» **TASK TO CARRY OUT**
Every line from the one containing "moved [12,212,377,492] ->" to the end of the data below should be copied exactly, but pictures should not.

++++ RECORDS ++++

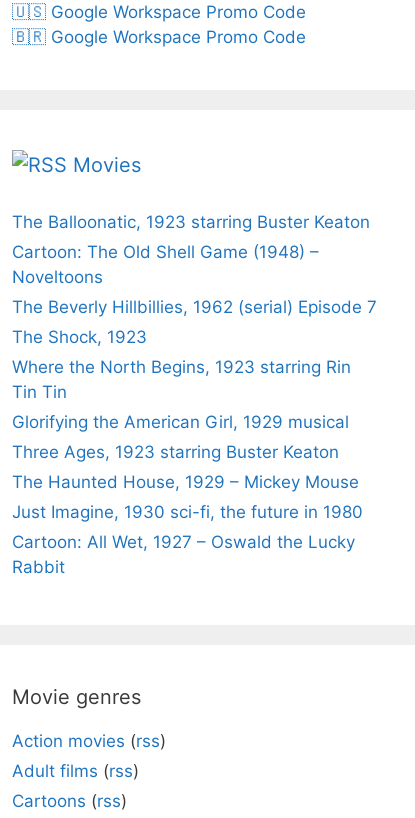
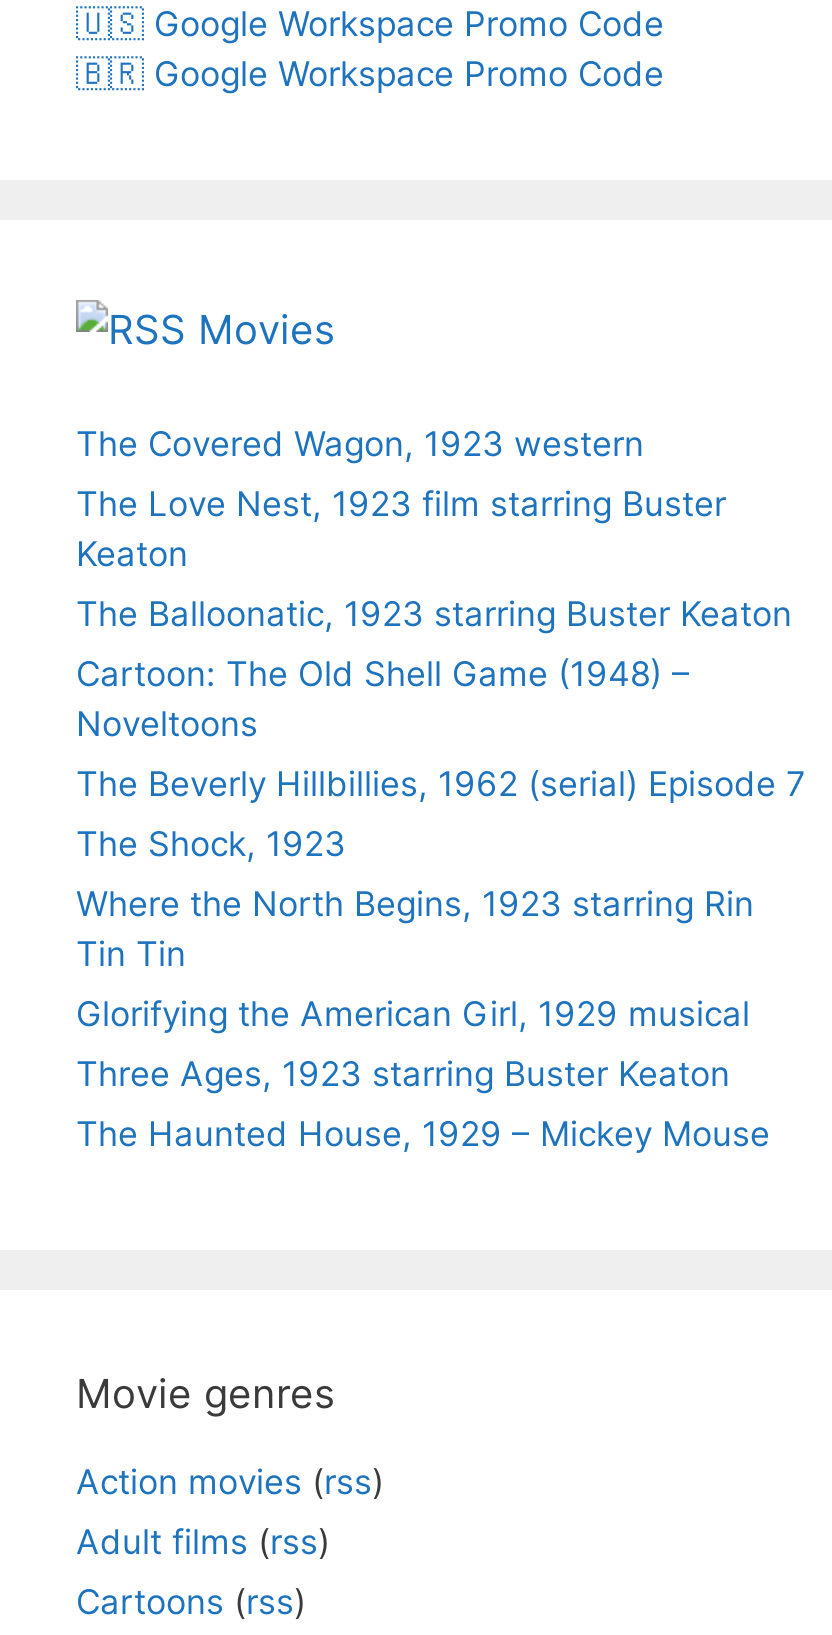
none -> [76,425,726,575] The Covered Wagon, 1923 western | The Love Nest, 1923 film starring Buster | Keaton
moved [12,212,377,492] -> [76,595,806,1155]: The Balloonatic, 1923 starring Buster Keaton | Cartoon: The Old Shell Game (1948) – | Noveltoons | ... | Three Ages, 1923 starring Buster Keaton | The Haunted House, 1929 – Mickey Mouse
[12,502,363,577] Just Imagine, 1930 sci-fi, the future in 1980 | Cartoon: All Wet, 1927 – Oswald the Lucky | Rabbit -> none

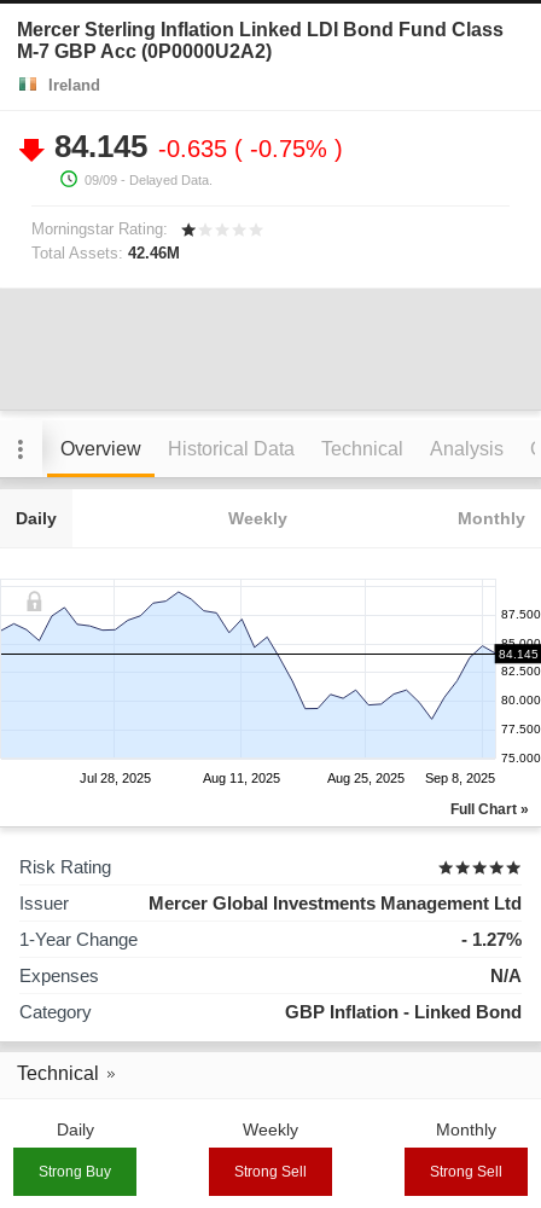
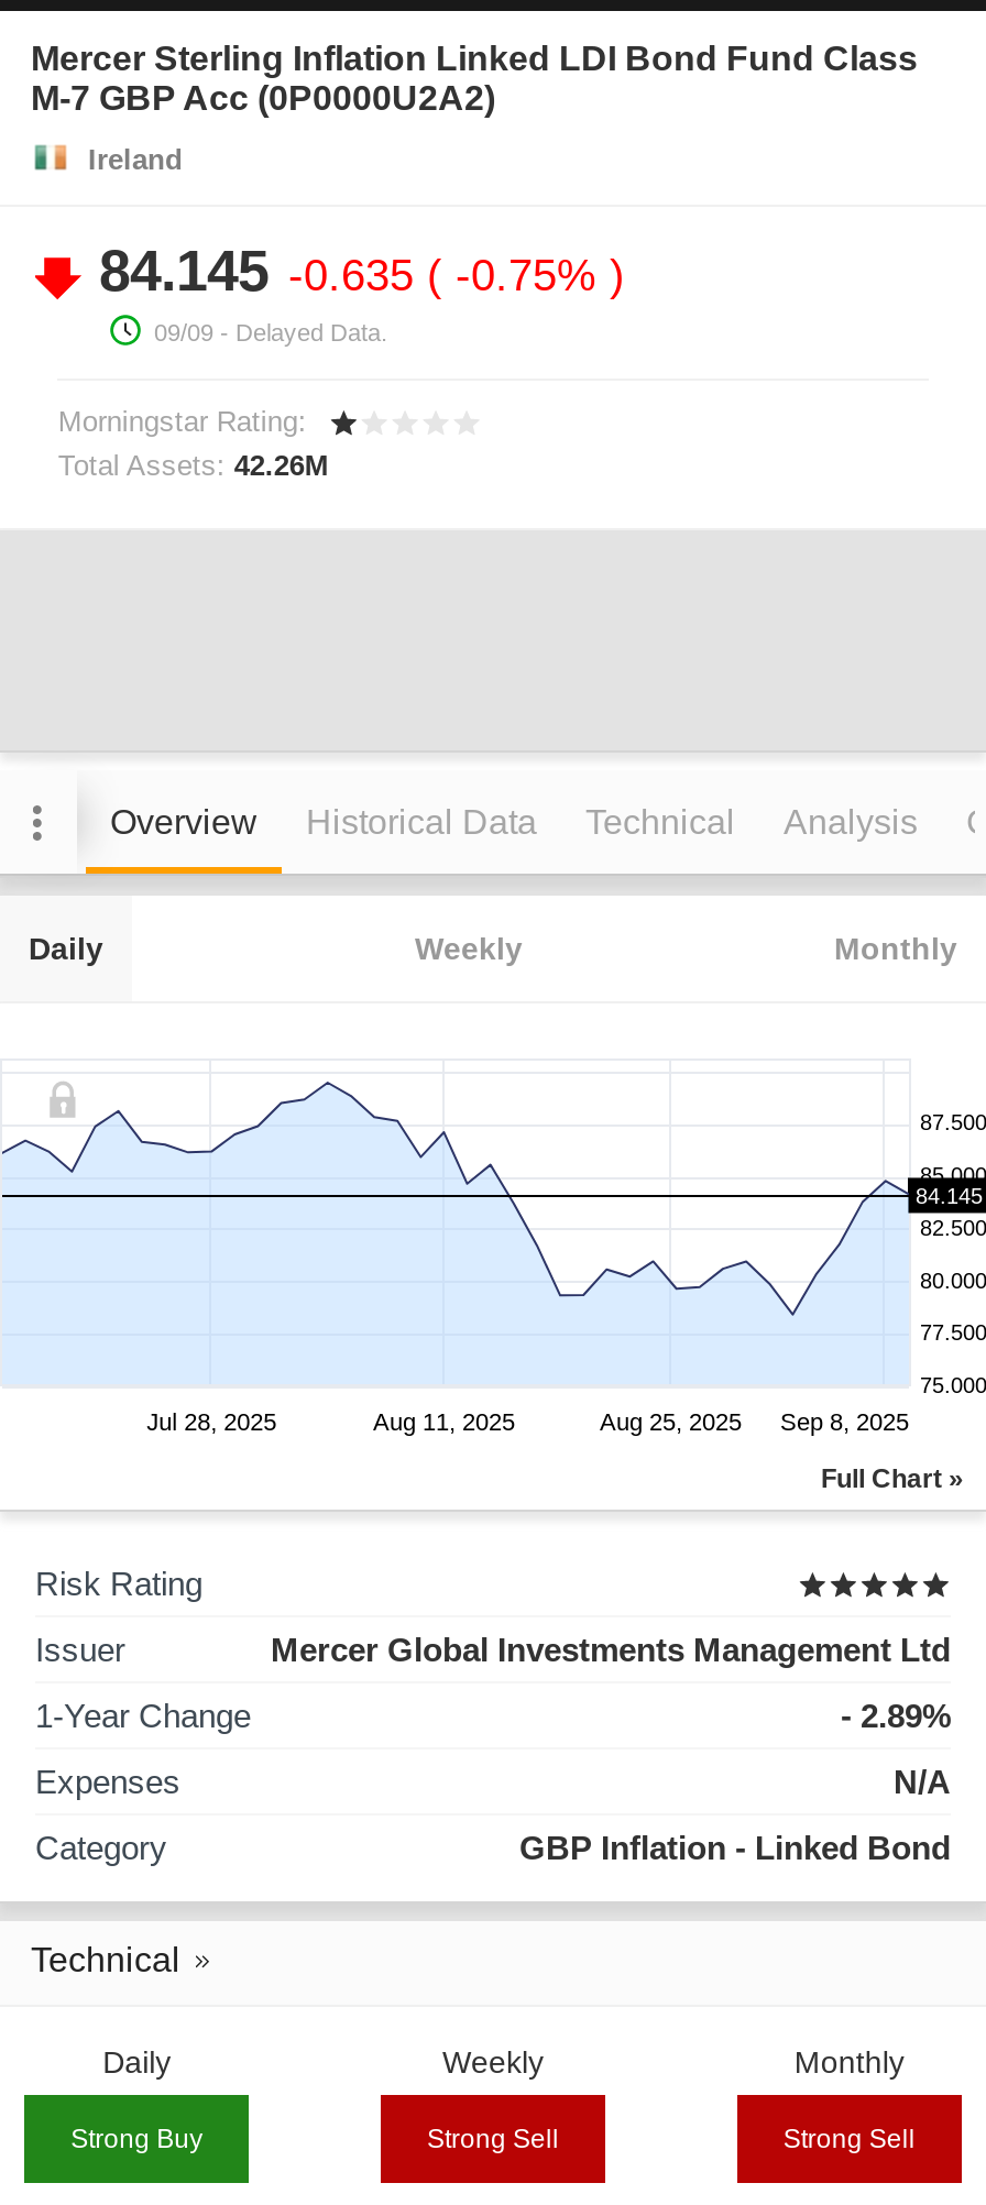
[32,244,180,262] Total Assets: 42.46M -> [58,449,329,482] Total Assets: 42.26M
[461,929,522,950] - 1.27% -> [841,1697,951,1734] - 2.89%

++++

» **EXPECTED OUTPUT**
moved [12,212,377,492] -> [76,595,806,1155]: The Balloonatic, 1923 starring Buster Keaton | Cartoon: The Old Shell Game (1948) – | Noveltoons | ... | Three Ages, 1923 starring Buster Keaton | The Haunted House, 1929 – Mickey Mouse
[12,502,363,577] Just Imagine, 1930 sci-fi, the future in 1980 | Cartoon: All Wet, 1927 – Oswald the Lucky | Rabbit -> none

[32,244,180,262] Total Assets: 42.46M -> [58,449,329,482] Total Assets: 42.26M
[461,929,522,950] - 1.27% -> [841,1697,951,1734] - 2.89%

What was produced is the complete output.